İsmail Enver’in ailesi maddi durum iyi bir aile olmamasına rağmen oğullarının eğitim ve öğretimine kuvvetleri yettiği kadar gayret göstermişlerdi. Ancak İsmail Enver, eğitim hayatında çok başarılı bir öğrenci olamamıştı. İsmail Enver, henüz 3-4 yaşlarında iken okula başladı. Önce Divanyolu’ndaki evlerinin hemen yanındaki bir ibtidaî mektebine, yani ilkokula gitti, mektebin hocası Kara Hafız’ın önünde “Bismillah”deyip besmele çekti ve altı yaşına kadar birkaç ibtidaî değiştirdi.[5] Enver, Fatih’teki ibtidaînin ikinci sınıfında iken babası Ahmet Bey’in Manastır’a tayini çıktı ve buraya taşındılar. İsmail Enver ilkokulunu da burada Manastır’da bitirdi.

Enver, 1889 yılında henüz 8 yaşında iken Manastır Askeri Ortaokulu’na girmek istemiştir.
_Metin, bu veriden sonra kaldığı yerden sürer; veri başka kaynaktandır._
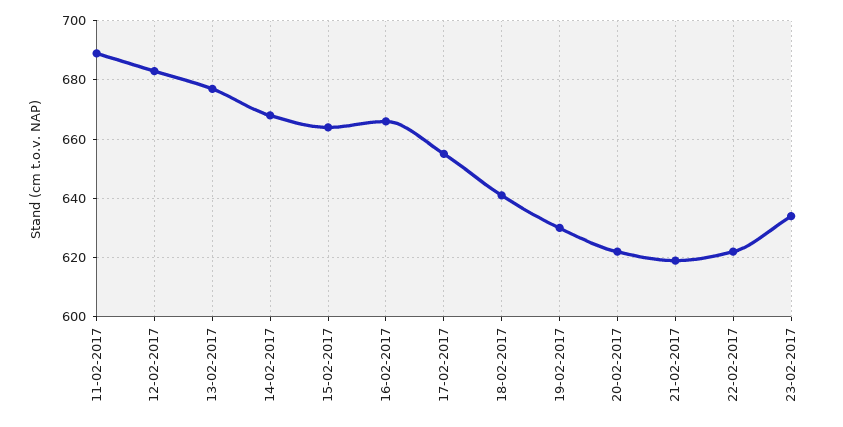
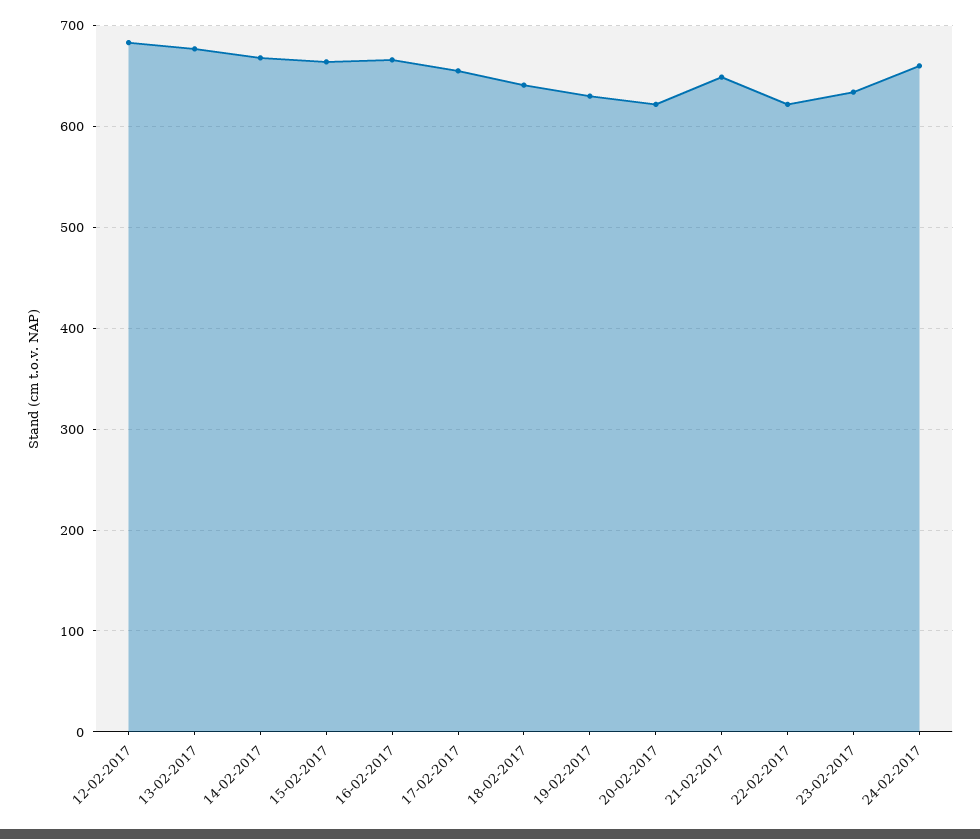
11-02-2017: 690 -> none
21-02-2017: 620 -> 650
24-02-2017: none -> 660

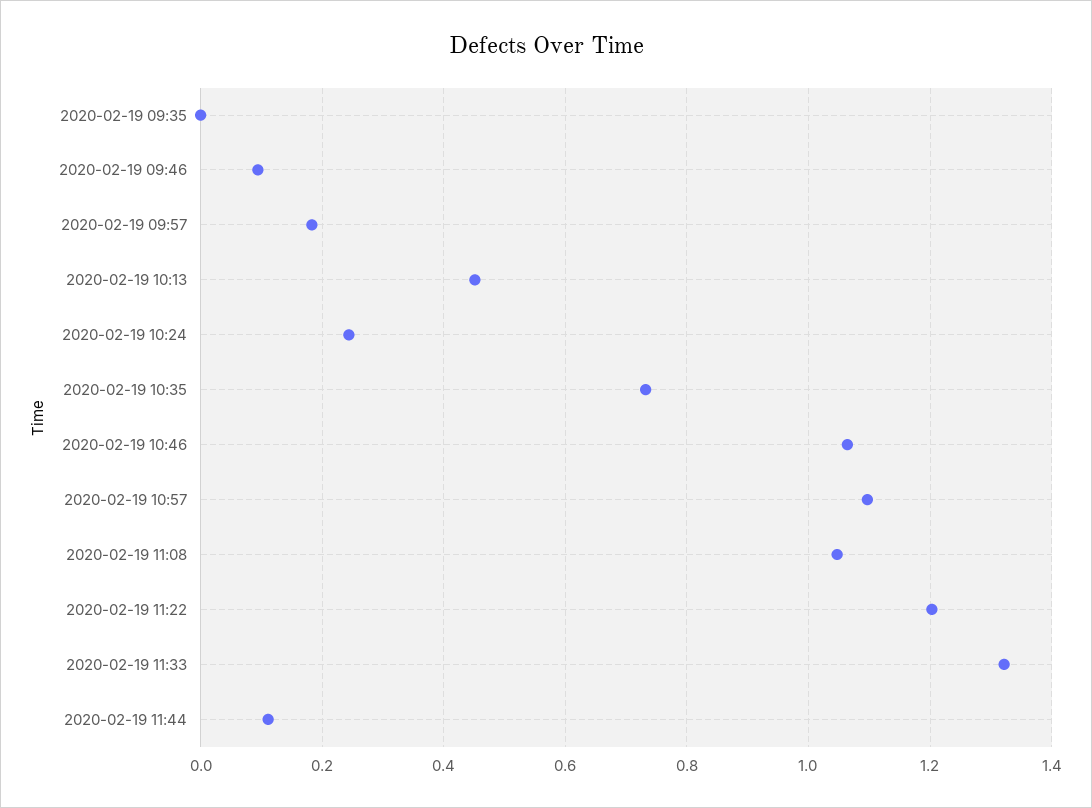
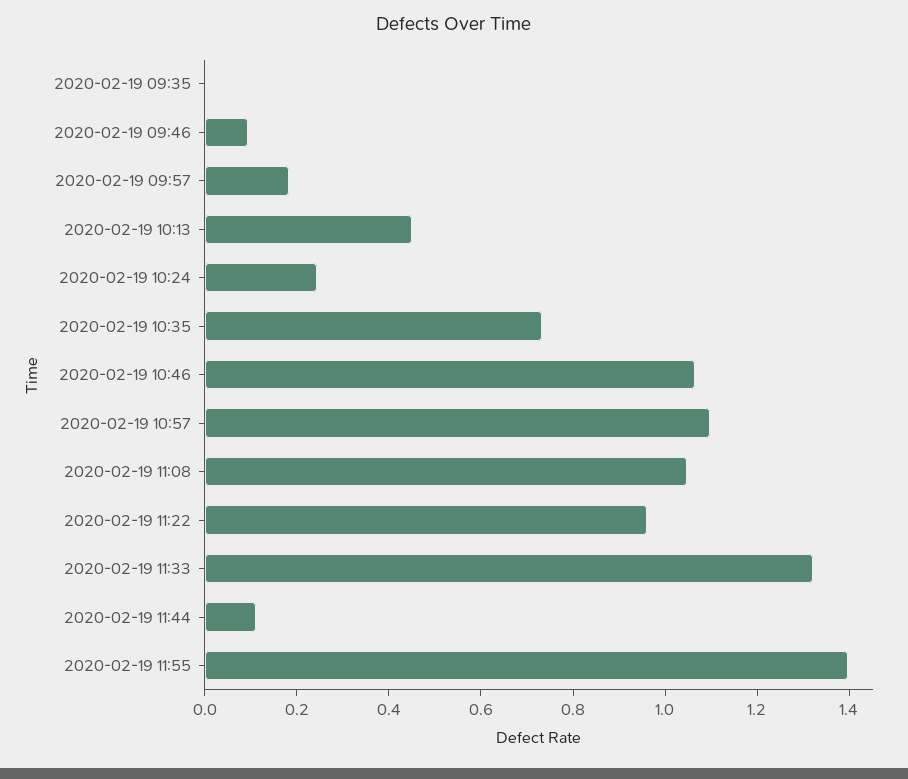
2020-02-19 11:22: 1.2 -> 0.95
2020-02-19 11:55: none -> 1.4

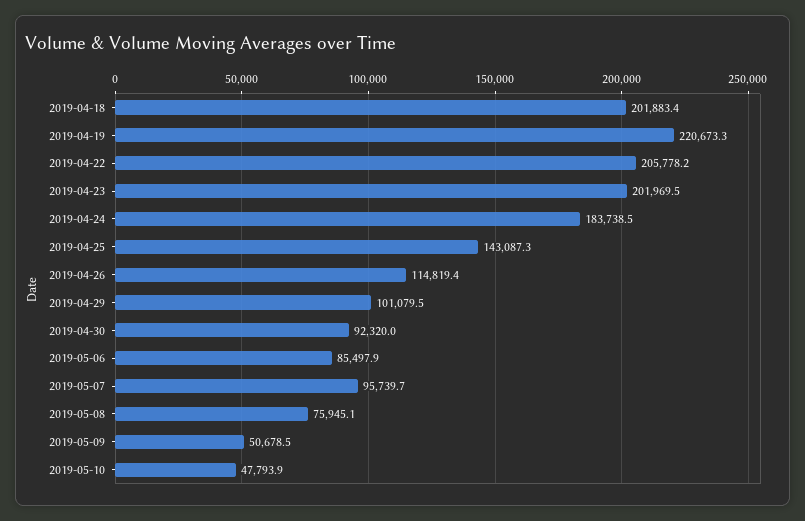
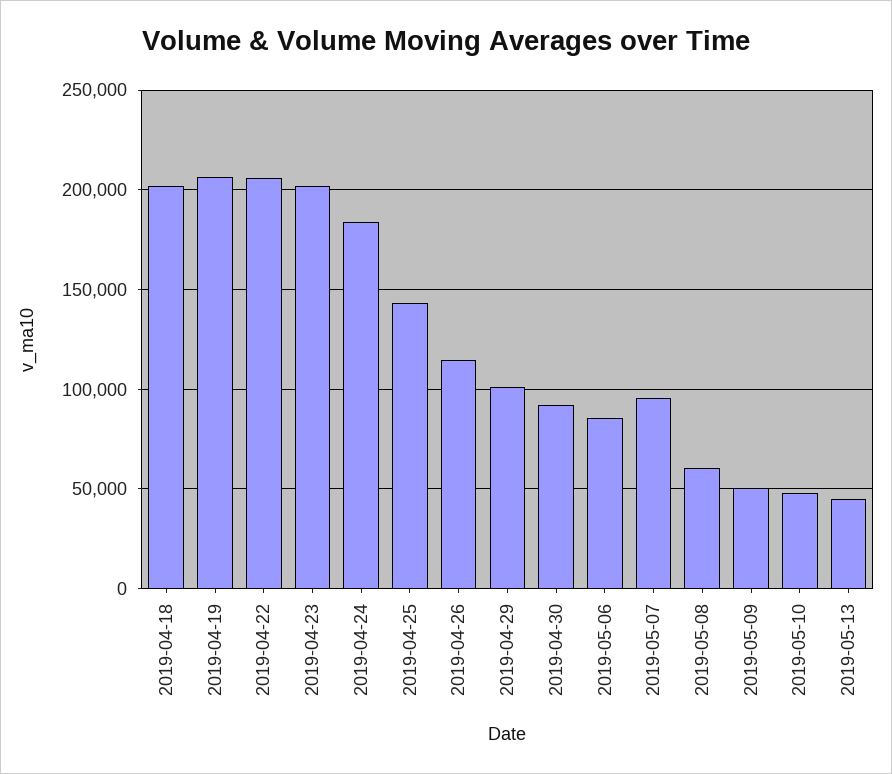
2019-04-19: 220673.3 -> 205000
2019-05-08: 75945.1 -> 60000
2019-05-13: none -> 45000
Ancak yaşı bu okula girebilmesi için küçüktü. Yaşı küçük olmasına rağmen ailesinin ısrarları üzerine okula alındı. İsmail Enver, askeri ortaokulu ve askeri idadi(lise) öğrenimini Manastır’da tamamlar. Bu okullarda pek de başarı vaat etmeyen orta dereceli bir öğrencidir İsmail Enver. Mesela Manastır Askeri Rüşdiyesi’nde şahadetname derecesinde yani pekiyi ya da iyi değildir. Bu şahadetnemede onun, mektebi bitirdiği zaman durumu “Karib-i Ala” yani “iyiye yakın” olarak yazılır.[6]Enver, bu mektepten 55 mevcudu olan sınıftan 19. Olarak mezun oldu. Enver, 1893’da Manastır Askeri İdadisi’ne girdi. İdadi tahsili normal geçmişti. Askeri liseye on beşinci olarak girdi, lisenin ikinci yılında on ikinci, üçüncü yılında dokuzuncu oldu. Liseyi bitirip harbiyeye giderken sınıfının altıncısı idi ama Manastır’da ki notlarının genel ortalamaya göre düşük olması yüzünden Harpokulu’na elli altıncı olarak girebilmişti.[7] Bu dönemine kadar derslerinde pek başarılı sayılmamasına rağmen sessizliği ve terbiyesi ile hocaları tarafından sevilen bir öğrenci olmuştu.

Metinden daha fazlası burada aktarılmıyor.